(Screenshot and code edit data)
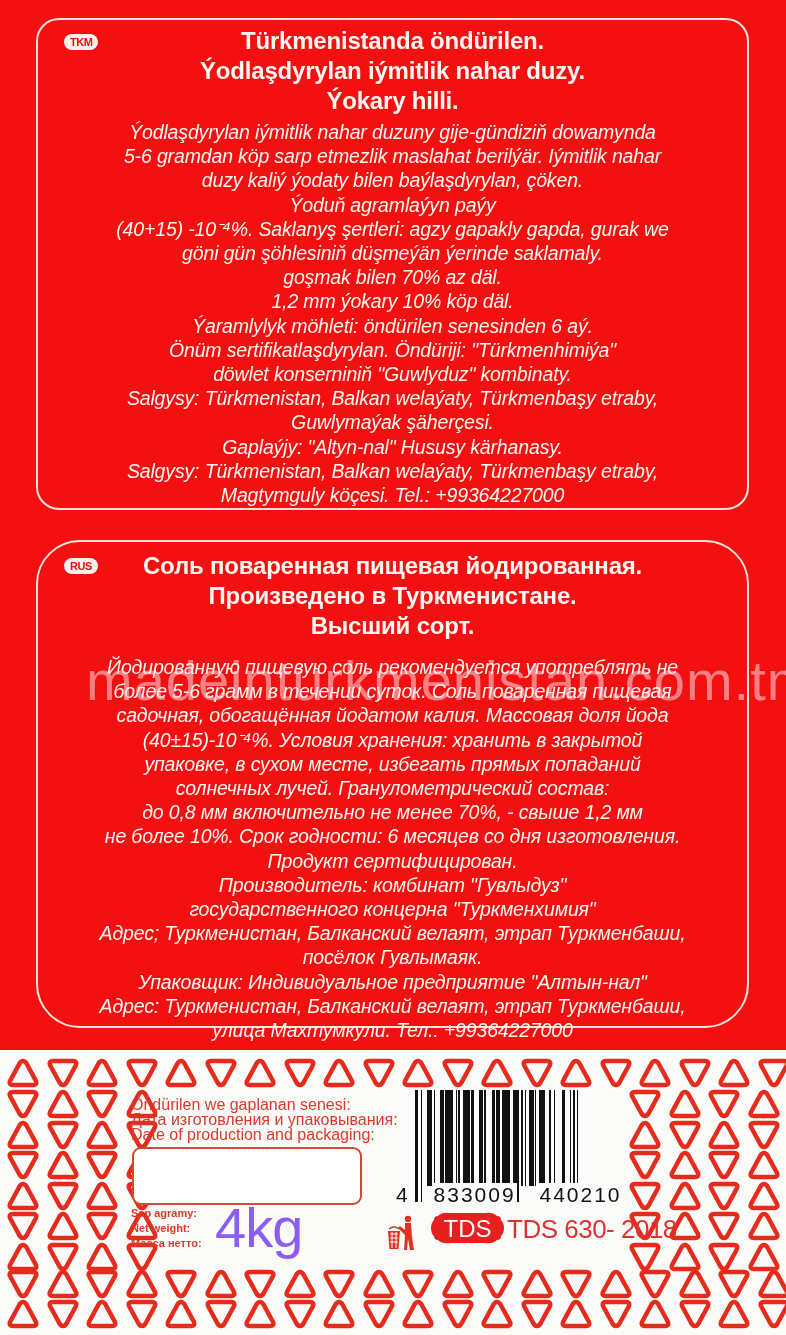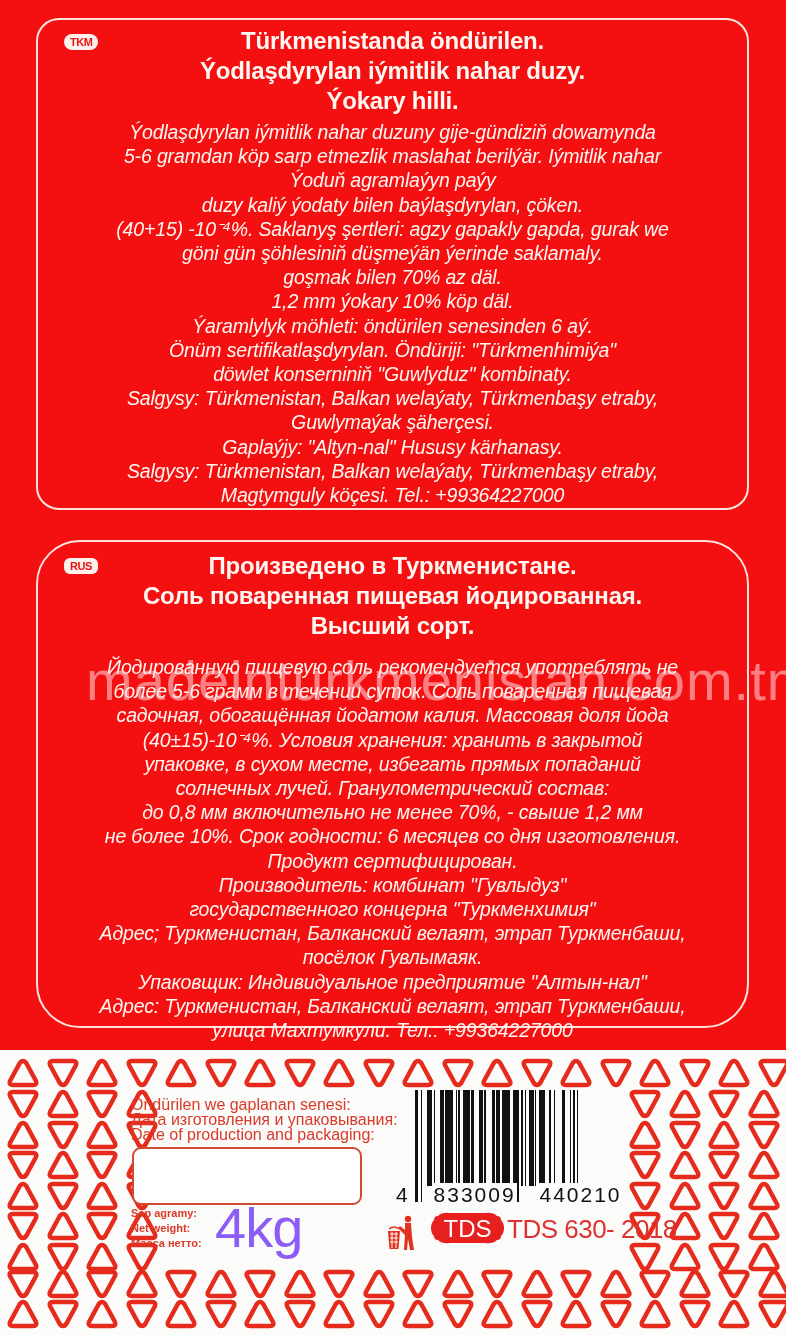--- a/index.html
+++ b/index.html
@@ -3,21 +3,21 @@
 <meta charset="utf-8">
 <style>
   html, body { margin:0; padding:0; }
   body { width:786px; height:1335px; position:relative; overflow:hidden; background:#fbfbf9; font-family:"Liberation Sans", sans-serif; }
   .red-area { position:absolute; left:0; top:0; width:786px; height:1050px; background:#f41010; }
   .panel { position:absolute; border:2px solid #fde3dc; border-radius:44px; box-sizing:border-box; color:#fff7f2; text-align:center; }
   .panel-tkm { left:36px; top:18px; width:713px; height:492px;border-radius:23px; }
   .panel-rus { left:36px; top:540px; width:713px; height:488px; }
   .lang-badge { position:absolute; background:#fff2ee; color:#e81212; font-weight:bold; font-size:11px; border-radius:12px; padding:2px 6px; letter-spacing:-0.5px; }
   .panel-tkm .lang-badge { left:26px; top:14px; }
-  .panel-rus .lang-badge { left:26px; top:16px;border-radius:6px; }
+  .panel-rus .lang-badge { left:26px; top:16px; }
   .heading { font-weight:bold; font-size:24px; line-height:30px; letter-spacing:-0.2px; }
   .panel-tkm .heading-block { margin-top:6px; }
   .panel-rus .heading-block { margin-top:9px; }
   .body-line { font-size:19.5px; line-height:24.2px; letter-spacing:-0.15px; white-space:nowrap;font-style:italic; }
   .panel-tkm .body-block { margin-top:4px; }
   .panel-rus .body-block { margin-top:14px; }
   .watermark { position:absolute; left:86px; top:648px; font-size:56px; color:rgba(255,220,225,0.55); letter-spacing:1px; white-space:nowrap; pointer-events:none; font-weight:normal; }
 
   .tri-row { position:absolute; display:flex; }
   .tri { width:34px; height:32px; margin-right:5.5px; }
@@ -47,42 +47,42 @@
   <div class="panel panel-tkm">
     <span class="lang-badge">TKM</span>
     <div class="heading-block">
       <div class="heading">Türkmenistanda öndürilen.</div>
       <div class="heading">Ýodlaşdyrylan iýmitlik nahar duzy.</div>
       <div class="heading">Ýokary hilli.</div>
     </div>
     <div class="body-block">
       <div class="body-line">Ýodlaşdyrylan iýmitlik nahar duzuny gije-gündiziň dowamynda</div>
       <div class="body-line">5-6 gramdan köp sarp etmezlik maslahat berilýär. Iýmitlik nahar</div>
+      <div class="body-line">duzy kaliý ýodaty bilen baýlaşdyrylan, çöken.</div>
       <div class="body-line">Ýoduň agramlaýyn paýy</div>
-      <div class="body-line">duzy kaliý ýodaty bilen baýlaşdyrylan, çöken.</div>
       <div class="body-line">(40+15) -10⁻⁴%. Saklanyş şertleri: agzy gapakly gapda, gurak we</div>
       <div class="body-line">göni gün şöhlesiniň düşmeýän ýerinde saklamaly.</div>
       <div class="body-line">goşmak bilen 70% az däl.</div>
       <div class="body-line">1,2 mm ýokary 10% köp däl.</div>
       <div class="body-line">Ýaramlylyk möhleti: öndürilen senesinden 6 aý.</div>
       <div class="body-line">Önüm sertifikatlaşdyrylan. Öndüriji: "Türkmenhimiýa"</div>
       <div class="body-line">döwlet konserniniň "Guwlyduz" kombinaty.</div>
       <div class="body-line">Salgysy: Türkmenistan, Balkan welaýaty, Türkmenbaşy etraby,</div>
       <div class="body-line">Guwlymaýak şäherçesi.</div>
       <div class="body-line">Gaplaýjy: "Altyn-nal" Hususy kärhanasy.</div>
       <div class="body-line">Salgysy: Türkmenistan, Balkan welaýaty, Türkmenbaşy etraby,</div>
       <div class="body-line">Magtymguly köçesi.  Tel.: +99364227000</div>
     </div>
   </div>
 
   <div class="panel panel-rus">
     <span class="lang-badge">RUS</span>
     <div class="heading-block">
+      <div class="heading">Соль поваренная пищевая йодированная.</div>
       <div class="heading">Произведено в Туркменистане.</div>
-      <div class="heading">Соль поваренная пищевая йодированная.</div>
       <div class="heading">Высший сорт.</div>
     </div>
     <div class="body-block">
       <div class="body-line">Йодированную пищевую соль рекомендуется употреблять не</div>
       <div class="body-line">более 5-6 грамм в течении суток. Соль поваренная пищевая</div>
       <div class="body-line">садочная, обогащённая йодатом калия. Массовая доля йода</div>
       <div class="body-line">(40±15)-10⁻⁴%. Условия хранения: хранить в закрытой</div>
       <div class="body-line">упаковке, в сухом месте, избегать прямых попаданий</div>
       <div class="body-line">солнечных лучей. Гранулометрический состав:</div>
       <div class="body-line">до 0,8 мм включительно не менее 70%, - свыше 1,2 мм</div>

• [EXERCISE REQUIREMENTS]: Would you write each entry out again exactly, omitting the images?

• [OUTPUT]:
--- a/index.html
+++ b/index.html
@@ -3,21 +3,21 @@
 <meta charset="utf-8">
 <style>
   html, body { margin:0; padding:0; }
   body { width:786px; height:1335px; position:relative; overflow:hidden; background:#fbfbf9; font-family:"Liberation Sans", sans-serif; }
   .red-area { position:absolute; left:0; top:0; width:786px; height:1050px; background:#f41010; }
   .panel { position:absolute; border:2px solid #fde3dc; border-radius:44px; box-sizing:border-box; color:#fff7f2; text-align:center; }
   .panel-tkm { left:36px; top:18px; width:713px; height:492px;border-radius:23px; }
   .panel-rus { left:36px; top:540px; width:713px; height:488px; }
   .lang-badge { position:absolute; background:#fff2ee; color:#e81212; font-weight:bold; font-size:11px; border-radius:12px; padding:2px 6px; letter-spacing:-0.5px; }
   .panel-tkm .lang-badge { left:26px; top:14px; }
-  .panel-rus .lang-badge { left:26px; top:16px;border-radius:6px; }
+  .panel-rus .lang-badge { left:26px; top:16px; }
   .heading { font-weight:bold; font-size:24px; line-height:30px; letter-spacing:-0.2px; }
   .panel-tkm .heading-block { margin-top:6px; }
   .panel-rus .heading-block { margin-top:9px; }
   .body-line { font-size:19.5px; line-height:24.2px; letter-spacing:-0.15px; white-space:nowrap;font-style:italic; }
   .panel-tkm .body-block { margin-top:4px; }
   .panel-rus .body-block { margin-top:14px; }
   .watermark { position:absolute; left:86px; top:648px; font-size:56px; color:rgba(255,220,225,0.55); letter-spacing:1px; white-space:nowrap; pointer-events:none; font-weight:normal; }
 
   .tri-row { position:absolute; display:flex; }
   .tri { width:34px; height:32px; margin-right:5.5px; }
@@ -47,42 +47,42 @@
   <div class="panel panel-tkm">
     <span class="lang-badge">TKM</span>
     <div class="heading-block">
       <div class="heading">Türkmenistanda öndürilen.</div>
       <div class="heading">Ýodlaşdyrylan iýmitlik nahar duzy.</div>
       <div class="heading">Ýokary hilli.</div>
     </div>
     <div class="body-block">
       <div class="body-line">Ýodlaşdyrylan iýmitlik nahar duzuny gije-gündiziň dowamynda</div>
       <div class="body-line">5-6 gramdan köp sarp etmezlik maslahat berilýär. Iýmitlik nahar</div>
+      <div class="body-line">duzy kaliý ýodaty bilen baýlaşdyrylan, çöken.</div>
       <div class="body-line">Ýoduň agramlaýyn paýy</div>
-      <div class="body-line">duzy kaliý ýodaty bilen baýlaşdyrylan, çöken.</div>
       <div class="body-line">(40+15) -10⁻⁴%. Saklanyş şertleri: agzy gapakly gapda, gurak we</div>
       <div class="body-line">göni gün şöhlesiniň düşmeýän ýerinde saklamaly.</div>
       <div class="body-line">goşmak bilen 70% az däl.</div>
       <div class="body-line">1,2 mm ýokary 10% köp däl.</div>
       <div class="body-line">Ýaramlylyk möhleti: öndürilen senesinden 6 aý.</div>
       <div class="body-line">Önüm sertifikatlaşdyrylan. Öndüriji: "Türkmenhimiýa"</div>
       <div class="body-line">döwlet konserniniň "Guwlyduz" kombinaty.</div>
       <div class="body-line">Salgysy: Türkmenistan, Balkan welaýaty, Türkmenbaşy etraby,</div>
       <div class="body-line">Guwlymaýak şäherçesi.</div>
       <div class="body-line">Gaplaýjy: "Altyn-nal" Hususy kärhanasy.</div>
       <div class="body-line">Salgysy: Türkmenistan, Balkan welaýaty, Türkmenbaşy etraby,</div>
       <div class="body-line">Magtymguly köçesi.  Tel.: +99364227000</div>
     </div>
   </div>
 
   <div class="panel panel-rus">
     <span class="lang-badge">RUS</span>
     <div class="heading-block">
+      <div class="heading">Соль поваренная пищевая йодированная.</div>
       <div class="heading">Произведено в Туркменистане.</div>
-      <div class="heading">Соль поваренная пищевая йодированная.</div>
       <div class="heading">Высший сорт.</div>
     </div>
     <div class="body-block">
       <div class="body-line">Йодированную пищевую соль рекомендуется употреблять не</div>
       <div class="body-line">более 5-6 грамм в течении суток. Соль поваренная пищевая</div>
       <div class="body-line">садочная, обогащённая йодатом калия. Массовая доля йода</div>
       <div class="body-line">(40±15)-10⁻⁴%. Условия хранения: хранить в закрытой</div>
       <div class="body-line">упаковке, в сухом месте, избегать прямых попаданий</div>
       <div class="body-line">солнечных лучей. Гранулометрический состав:</div>
       <div class="body-line">до 0,8 мм включительно не менее 70%, - свыше 1,2 мм</div>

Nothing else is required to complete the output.